Asimismo, rebatió los señalamientos de su cercanía con el régimen de Maduro. Al respeto manifestó que si él fuese chavista solo por el hechos de haberse autojuramentado como como primer vicepresidente de la Asamblea Nacional «entonces los siete diputados que me acompañan en la Comisión Preliminar para designar al Consejo Nacional Electoral (CNE), también son chavistas».

La Guardia Nacional hacía lo propio, no imponía restricciones de ingresos a los diputados cercanos al chavismo pero sí a integrantes de la bancada que dan su respaldo a Guaidó, entre ellos Manuela Bolívar, parlamentaria que llegó al parlamento a escasos minutos de haber ingresado Duarte. A Bolívar los funcionarios la instaron a ingresar al Palacio Federal Legislativo por la puerta oeste.

Gran cantidad de medios de comunicación ingresó al Parlamento. La insistencia de la GN porque los periodistas entraran desechó cualquier sospecha de que los trabajadores de la prensa quedarían atrapados por al menos media hora en el lugar.

Nadie suponía lo que se gestaba. Mientras los oficialistas se reunían en las afueras de la sede los diputados que respaldan a Guaidó y que lograron ingresar a la sede reafirmaban a medios de comunicación que la primera sesión del año sería realizada en el lugar.

Todo esto mientras que la GN ponía trabas al ingreso de Guaidó y más de 80 diputados y en medio de afrentas que los irregularidades afectos a Maduro hacían a los opositores.

Ahí estuvo la GN pero una vez más permitió que los oficialistas amedrentaran a los parlamentarios y que lanzaran objetos hacia la sede cuando permitían el ingreso de los diputados.

A la fuerza

Guaidó entró al Parlamento, ya la reunión del combo CLAP había terminado. En ese momento se inició una pequeña persecución, pues justo el diputado Luis Parra cruzaba los jardines. El presidente de la AN y otro grupo de parlamentarios los persiguió hasta el despacho de Presidencia, donde quien dirigió la reunión de se encerró para evitar ser increpado.

El máximo representante del Poder Legislativo al no encontrar a Parra se dirigió al hemiciclo de sesiones. Las puertas estaban cerradas, desde adentro funcionarios de la GN las sostenían para impedirles la entrada. Tuvieron que abrir las puertas a la fuerza. Al ingresar se pudo iniciar la primera sesión del año de la Asamblea Nacional.

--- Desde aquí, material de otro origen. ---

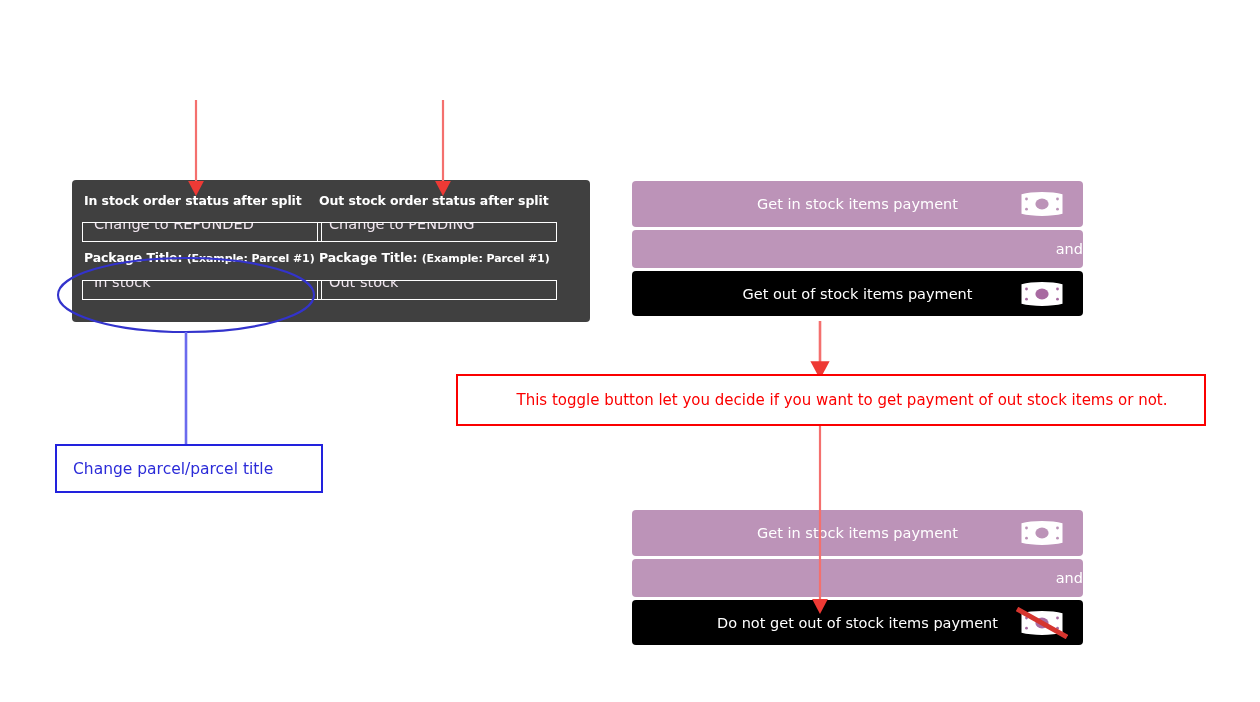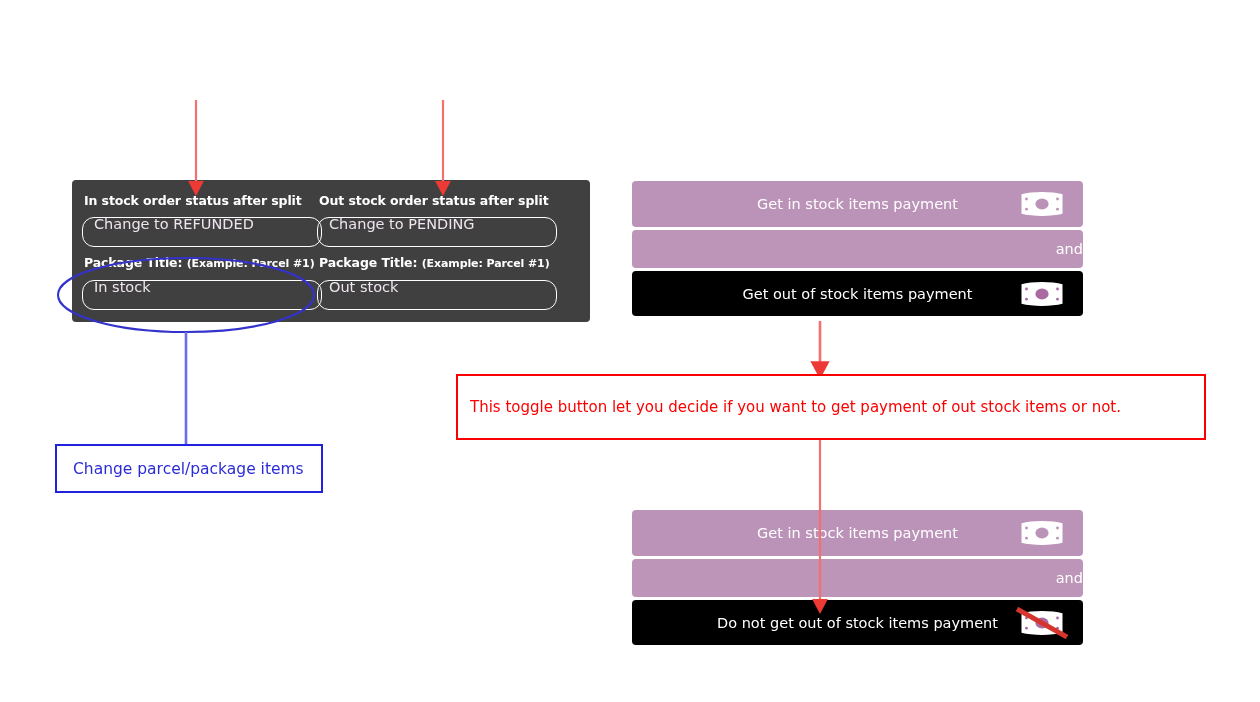"Change to REFUNDED" .text-field { border-radius: 12px -> 0; height: 30px -> 20px }
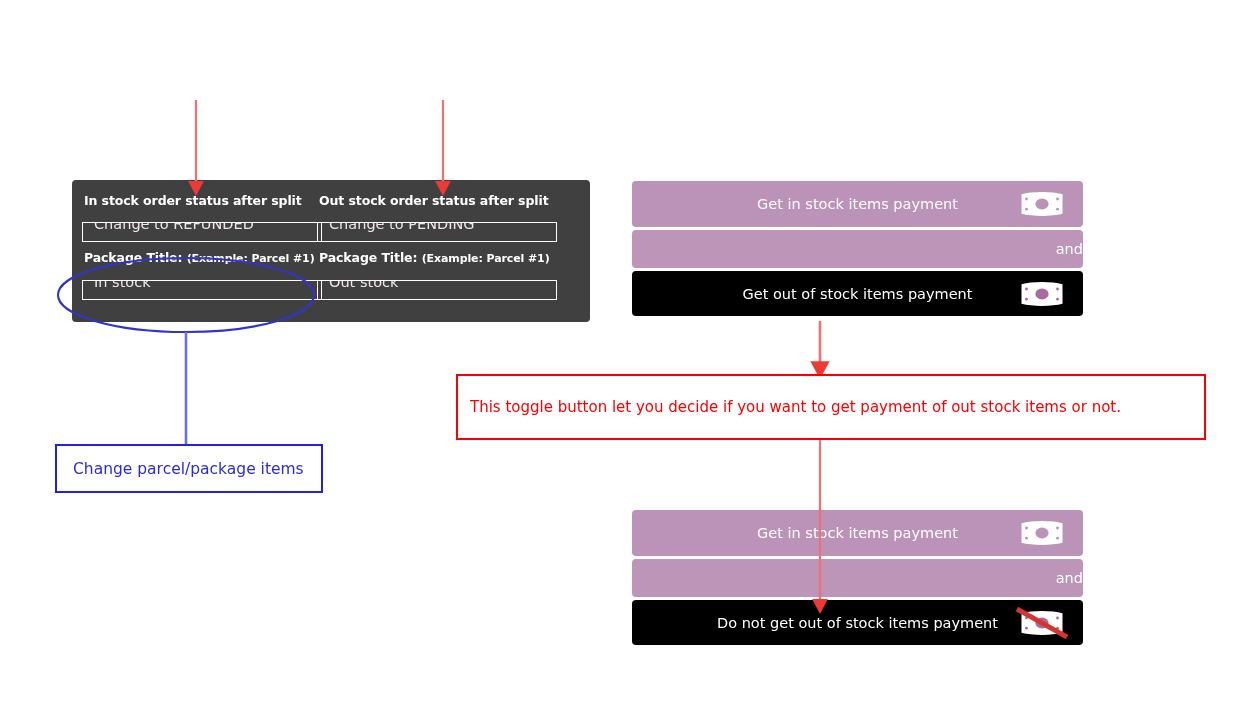"This toggle button let you" #anno-toggle { height: 66px -> 52px; justify-content: none -> center; padding-left: 12px -> 22px }
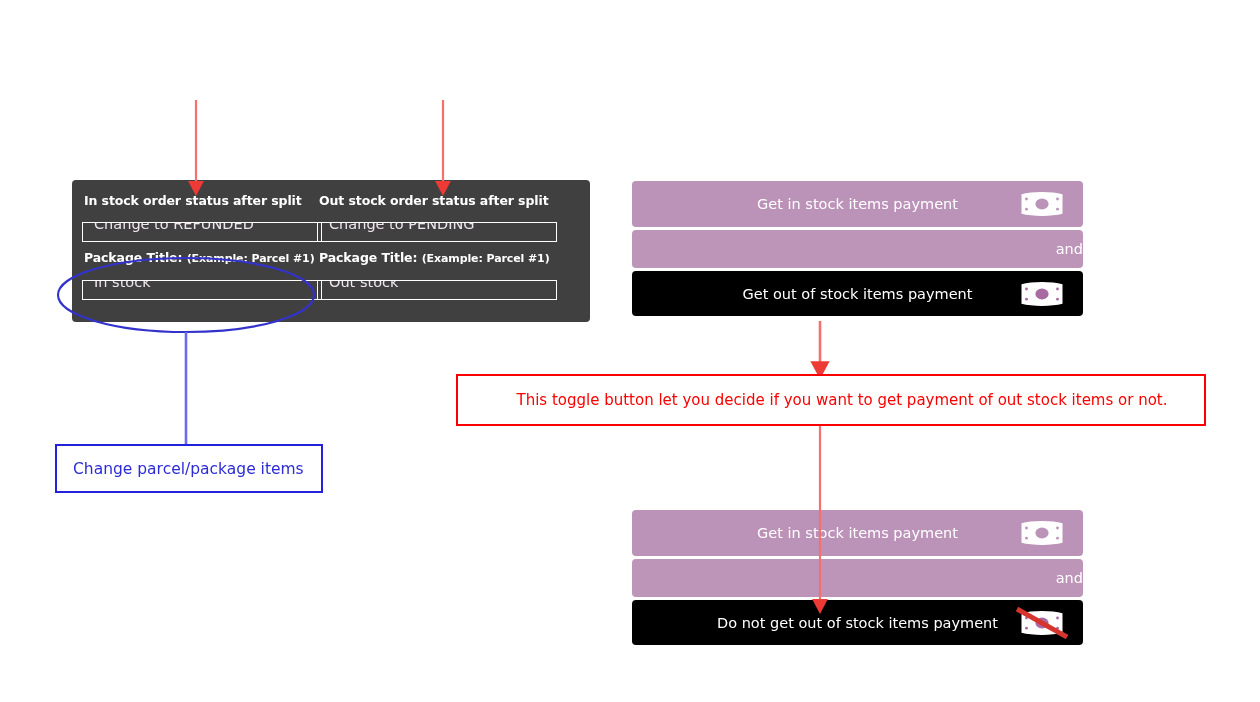"Change parcel/package items" span { text: parcel/package items -> parcel/parcel title }
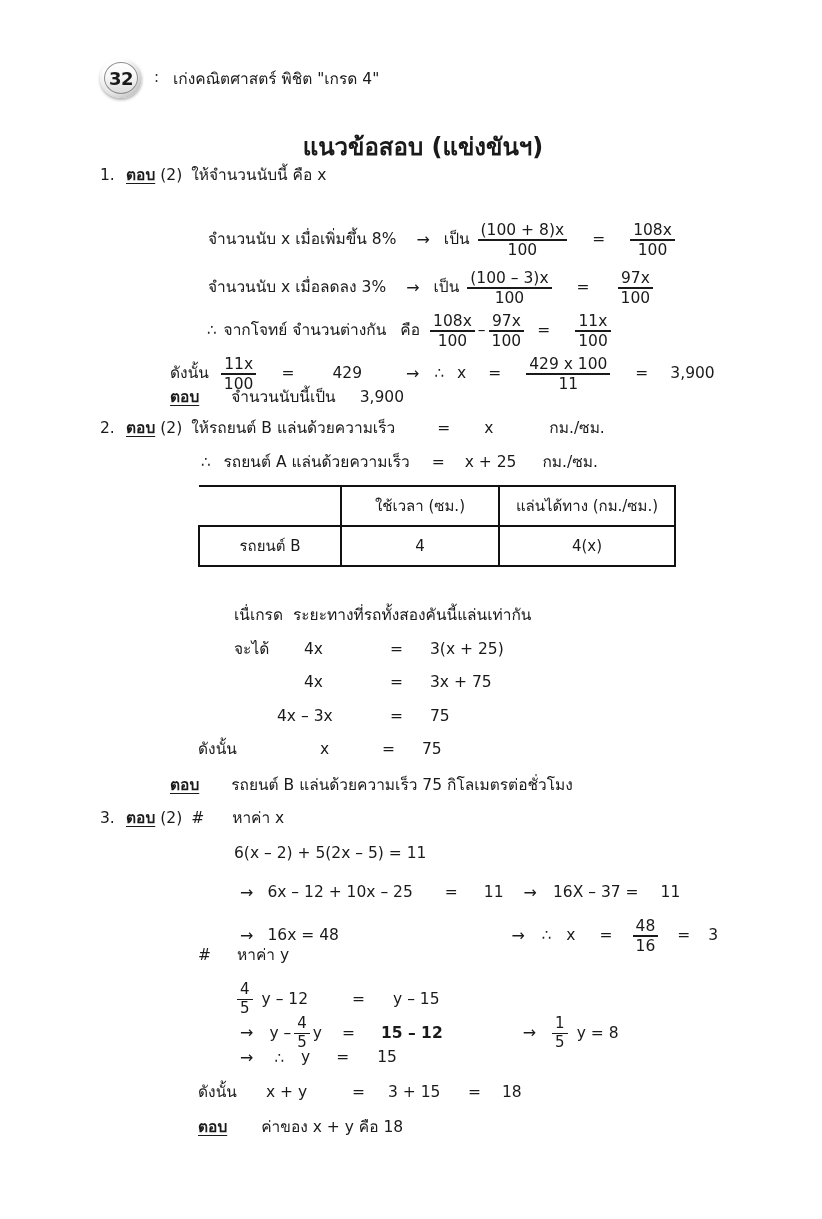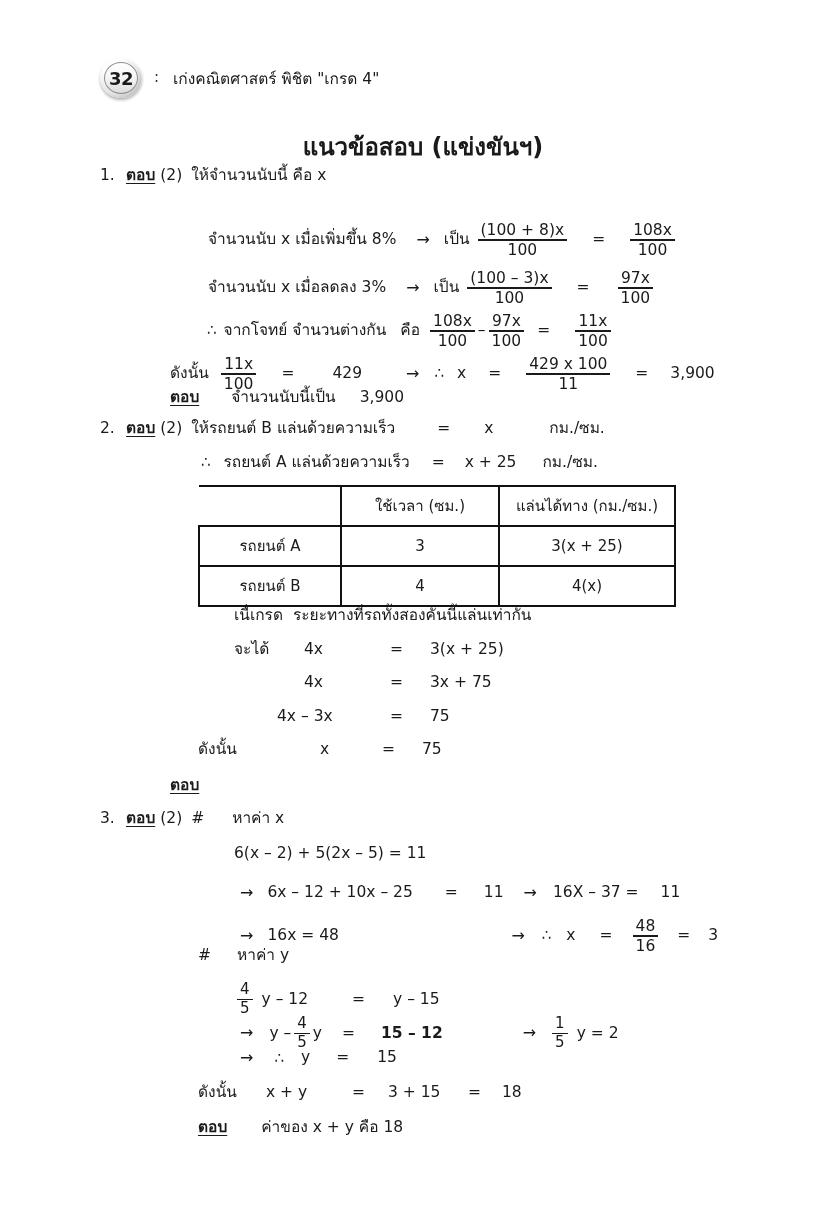"รถยนต์ A" tr { html: <tr> <td>รถยนต์ A</td> <td>3</td> <td>3(x + 25)</td> </tr> -> none }
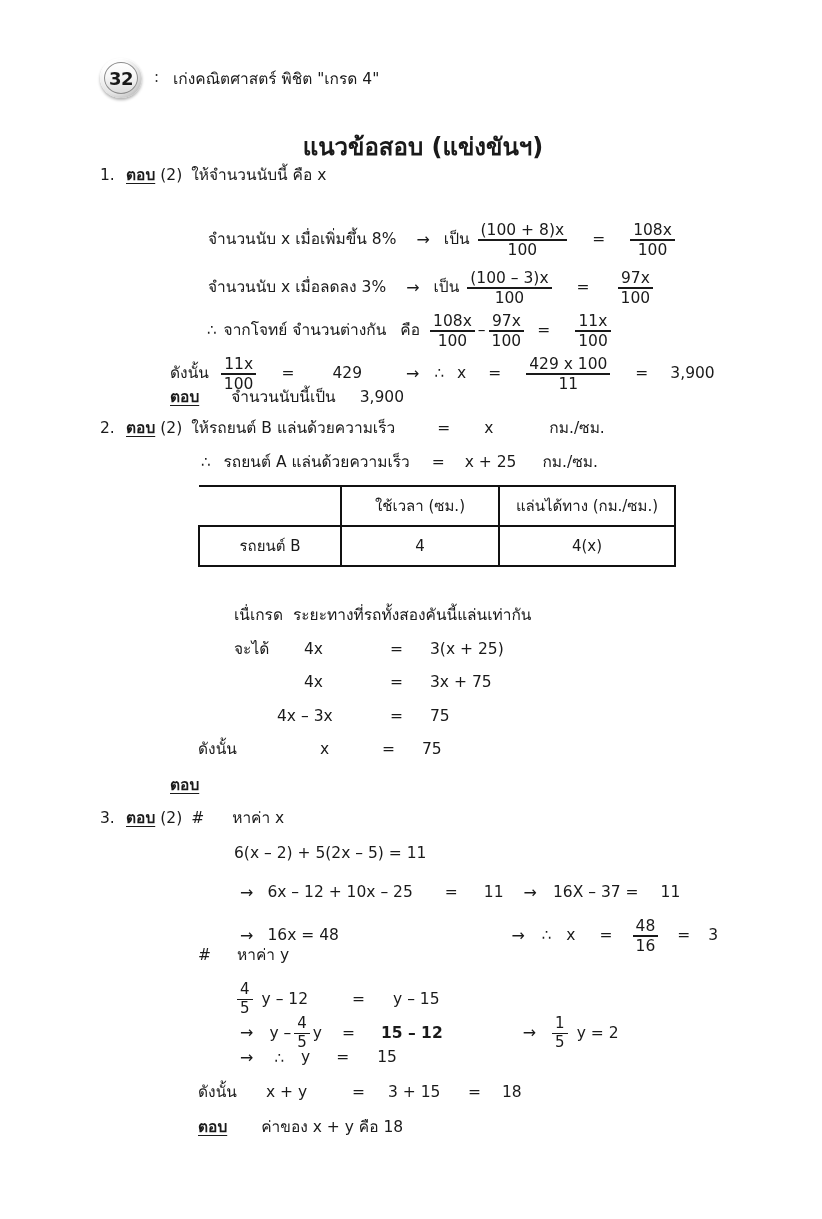"รถยนต์ B แล่นด้วยความเร็ว 75" span { html: none -> <span>รถยนต์ B แล่นด้วยความเร็ว 75 กิโลเมตรต่อชั่วโมง</span> }
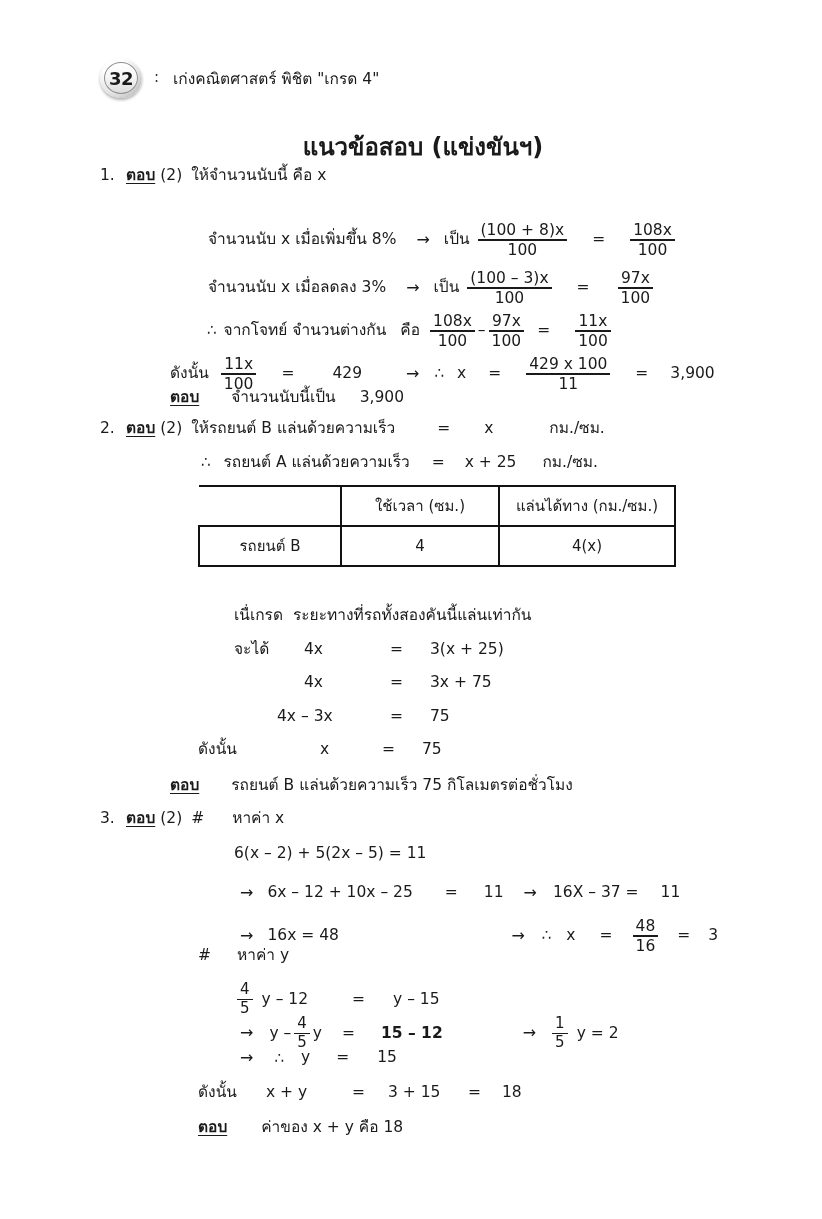"y = 2" span { text: 2 -> 8 }
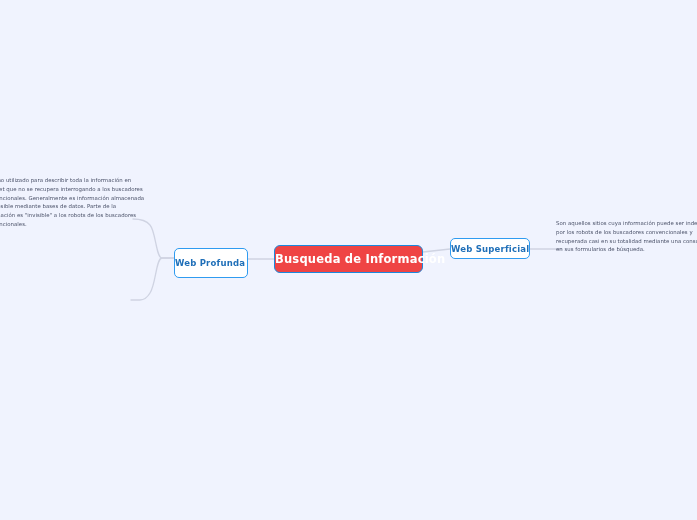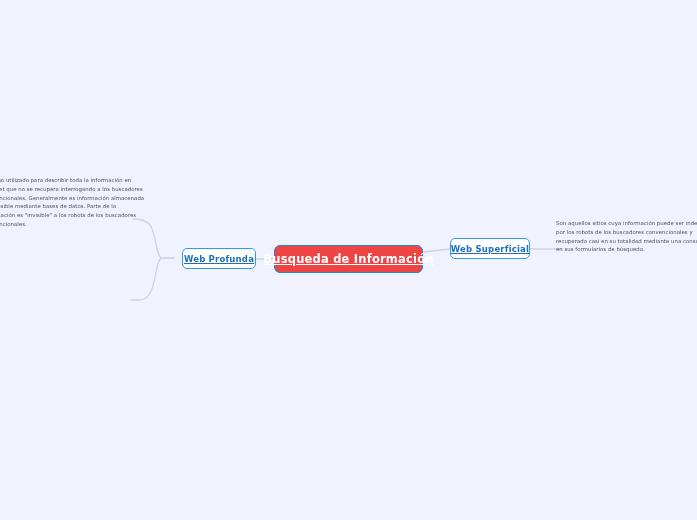"Web Superficial" .node { justify-content: center -> none; text-decoration: underline -> none }
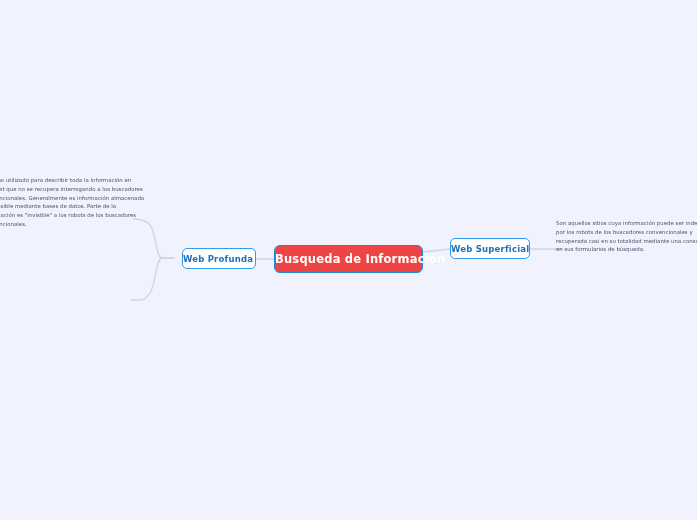"Web Profunda" .node-profunda { height: 21px -> 30px; left: 182px -> 174px }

Afuera, los periodistas que sufrían el asedio, las amenazas y la persecución de grupos oficialistas. Sí, la Guardia Nacional estaba ahí, en piquetes y con sus escudos pero no hicieron nada.

Los fanáticos se convirtieron en una turba furiosa que persiguió a los trabajadores de la prensa. Unos fueron golpeados hasta ser despojados de sus pertenecias como fue el caso de Fransesco Manetto, periodista del El País, de España, Mayker Yriarte de TV Venezuela y Manuel Cobela de Venevisión.

Otros fueron amenazados con «quebrarlos» si no bajaban sus cámaras y celulares. Otro grupo golpeado con objetos y alimentos que lanzaban.

Ya no solo era frente a la GN sino también a miras de efectivos de la Policía Nacional Bolivariana (PNB). No hicieron nada, tampoco respondían a las señales de auxilio hechas por periodistas que fueron perseguidos, los funcionarios de seguridos se mostraron sumisos ante el actuar de los grupos colectivos, como si algo se los impediera, como si hubieran olvidado que su deber es proteger a la ciudadanía.